In the work of Gonçalo Mabunda, decommissioned weapons and related fragments from Mozambique’s civil war are transformed into masks, figures and throne-like objects. The violence embedded in the material does not disappear through this transformation. It is redirected. A weapon fragment may be cut, welded, assembled and given sculptural form, but its prior function continues to shape how the object is read.
This is what makes Mabunda’s practice so important to the argument of this insight. His work demonstrates that transformation is not the same as purification. The artwork does not ask the viewer to forget the material’s history. It asks the viewer to confront the fact that history can be reorganised without being erased. The tension between repair and residue is therefore central: his masks and thrones show how matter can be redirected from destruction toward symbolic presence while still carrying the political afterlife of conflict.
Cyrus Kabiru approaches material transformation from an entirely different register. His sculptural eyewear, known as C-Stunners, assembled from retrieved and recycled materials recovered from Nairobi’s streets and markets, brings found objects into contact with performance, self-portraiture, design and urban imagination. Where Mabunda’s practice is rooted in the weight of historical violence, Kabiru’s is oriented toward the speculative: discarded matter proposes not a return to the past, but a reconfiguration of how the future might be seen.
Together, Mabunda and Kabiru clarify the range of material intelligence within contemporary African art. Transformation may address historical violence, or it may open toward technological imagination. It may carry grief, critique, humour, invention or self-fashioning. It is never one thing.
Surface, City and the Density of Use
From historical violence, the argument moves toward another field where material carries pressure: the city.
Contemporary African cities are environments in which use is sustained, accumulated and written visibly onto surfaces. Walls hold successive layers of paint, poster, water damage, repair and repainting. Objects move constantly between function and discard, visibility and neglect, usefulness and residue. The city is an archive of decisions, forces and transformations that have left their marks without being fully erased.
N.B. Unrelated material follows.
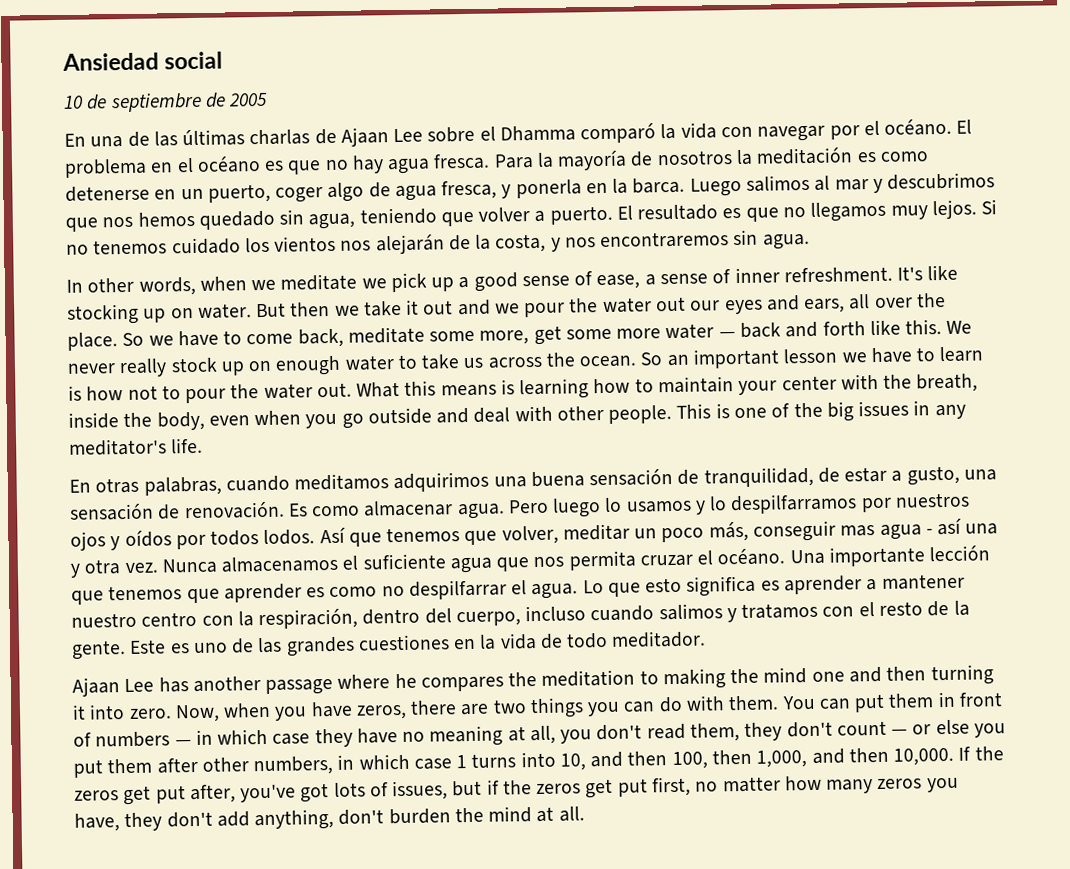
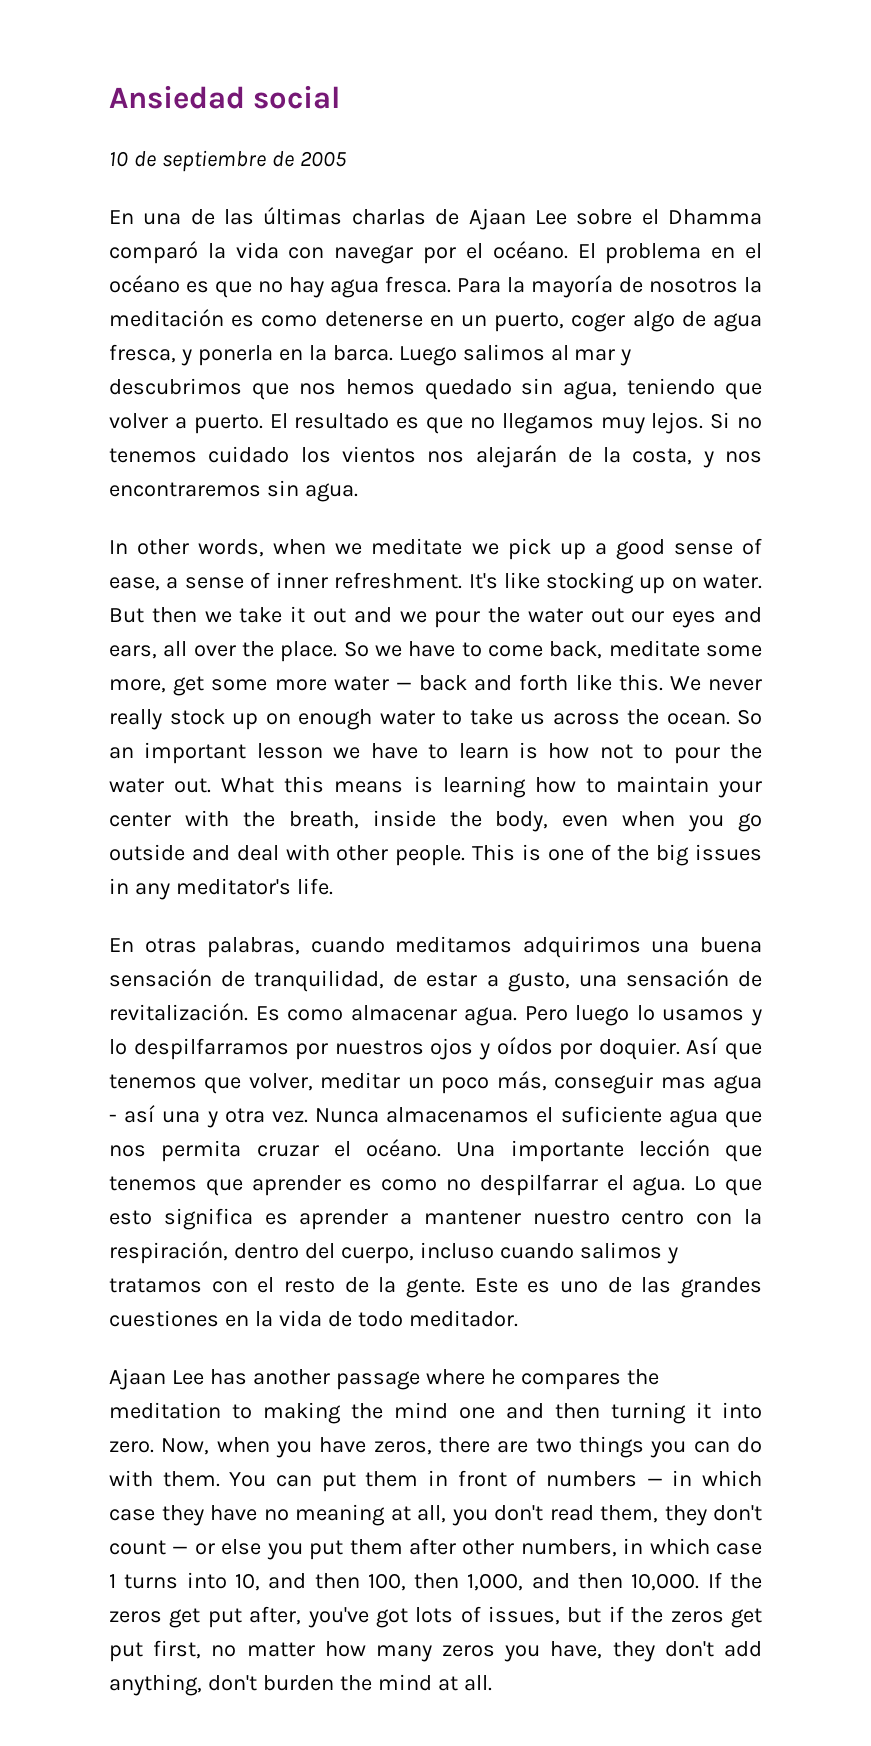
[183,501,285,520] renovación. -> [109,1003,248,1021] revitalización.
[210,529,316,546] todos lodos. -> [598,1038,680,1060] doquier.

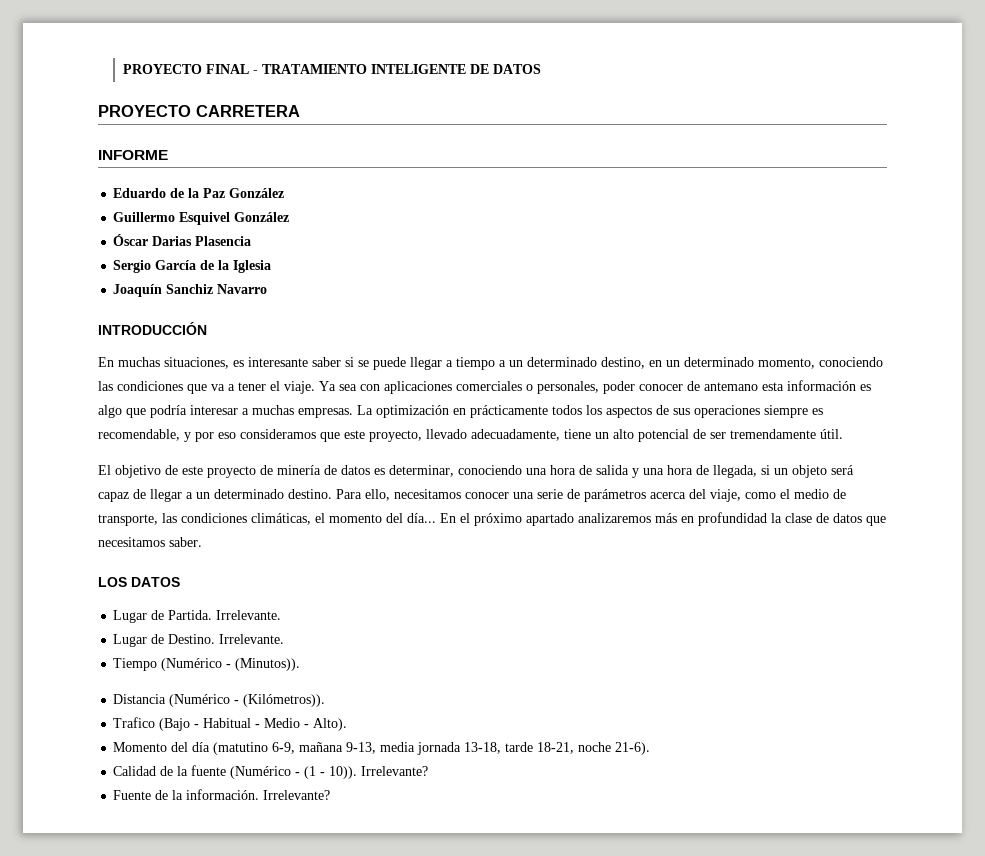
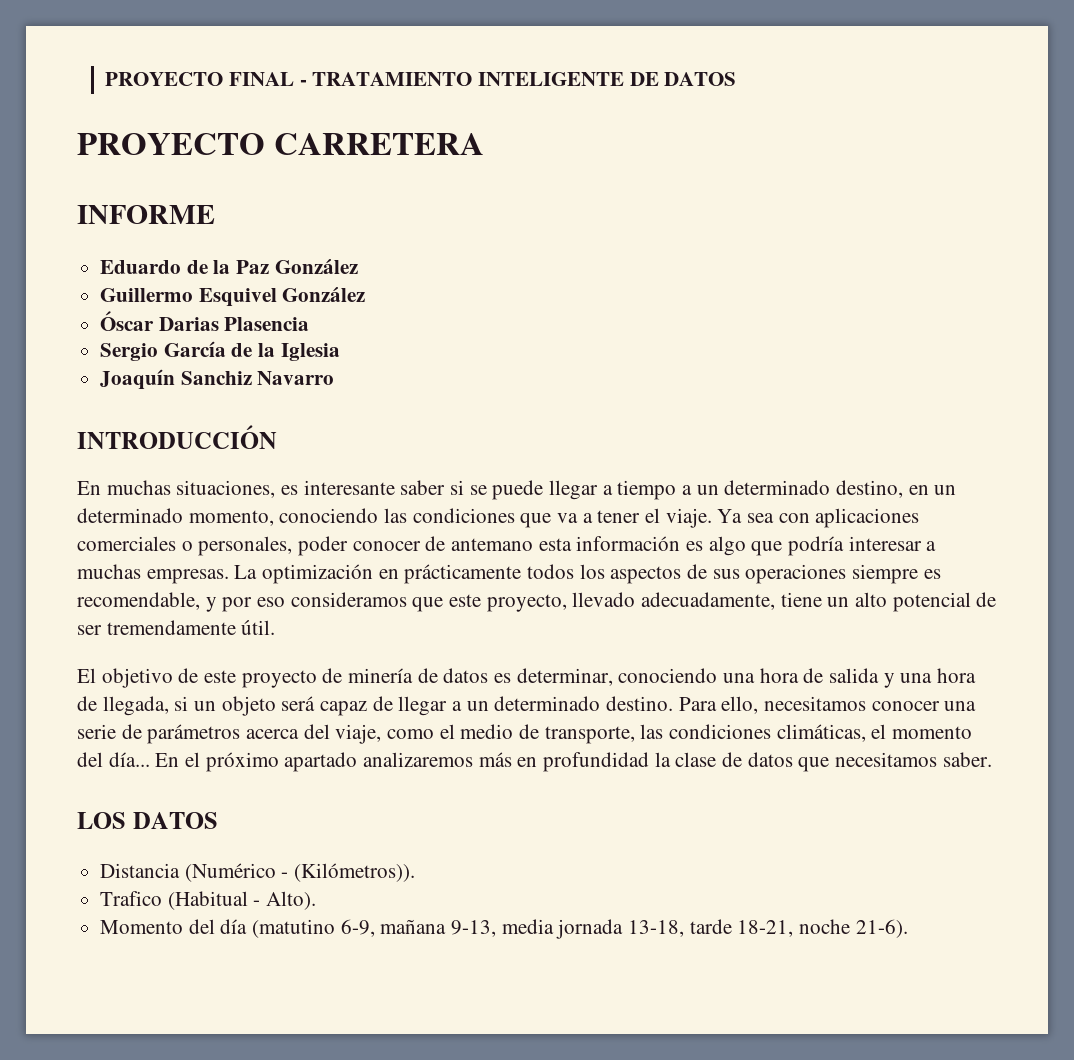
[113,610,282,623] [113,634,285,647] [113,658,301,671] // Lugar de Partida. Irrelevante. // Lugar de Destino. Irrelevante. // Tiempo (Numérico - (Minutos)). -> (218, 820) none
[159,718,301,731] (Bajo - Habitual - Medio -> [167,891,248,910] (Habitual
[113,765,429,779] [113,789,331,800] // Calidad de la fuente (Numérico - (1 - 10)). Irrelevante? // Fuente de la información. Irrelevante? -> (908, 928) none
Assemblage speaks directly to this condition. It does not smooth over fragmentation. It allows fragments to remain legible as fragments while giving them structure and relational meaning. It converts density into composition.
Surface, in this context, becomes a major site of artistic intelligence. The surface is where history is deposited, covered, scratched away, repainted, torn and rewritten. It is where the city leaves its marks – and where the artist intervenes, not to produce a clean image on a neutral ground, but to work with and through what has already happened to the material.
This also bears on questions of figuration. As explored in our previous insight on portraiture, presence and self-definition, the figure in contemporary African art does not appear on a neutral background. It emerges from a surface that is already socially and historically charged – and the nature of that surface changes the meaning of the figure it holds.
A Second Work: Surface as Condition
Armand Boua, Le Djossi, 2024. Mixed media on canvas, 146 × 208 cm.
Armand Boua’s Le Djossi offers a second point of entry into the argument, this time through figuration and damaged surface. The work presents human forms that do not appear as fully secured bodies, but as figures emerging through abrasion, opacity and partial erasure. Blackened passages, exposed ground, pale fields of paint, electric marks of blue, and areas of yellow and orange intensity create a surface that seems less painted over than worked through. The image is not placed upon the support; it appears to have been wrested from it.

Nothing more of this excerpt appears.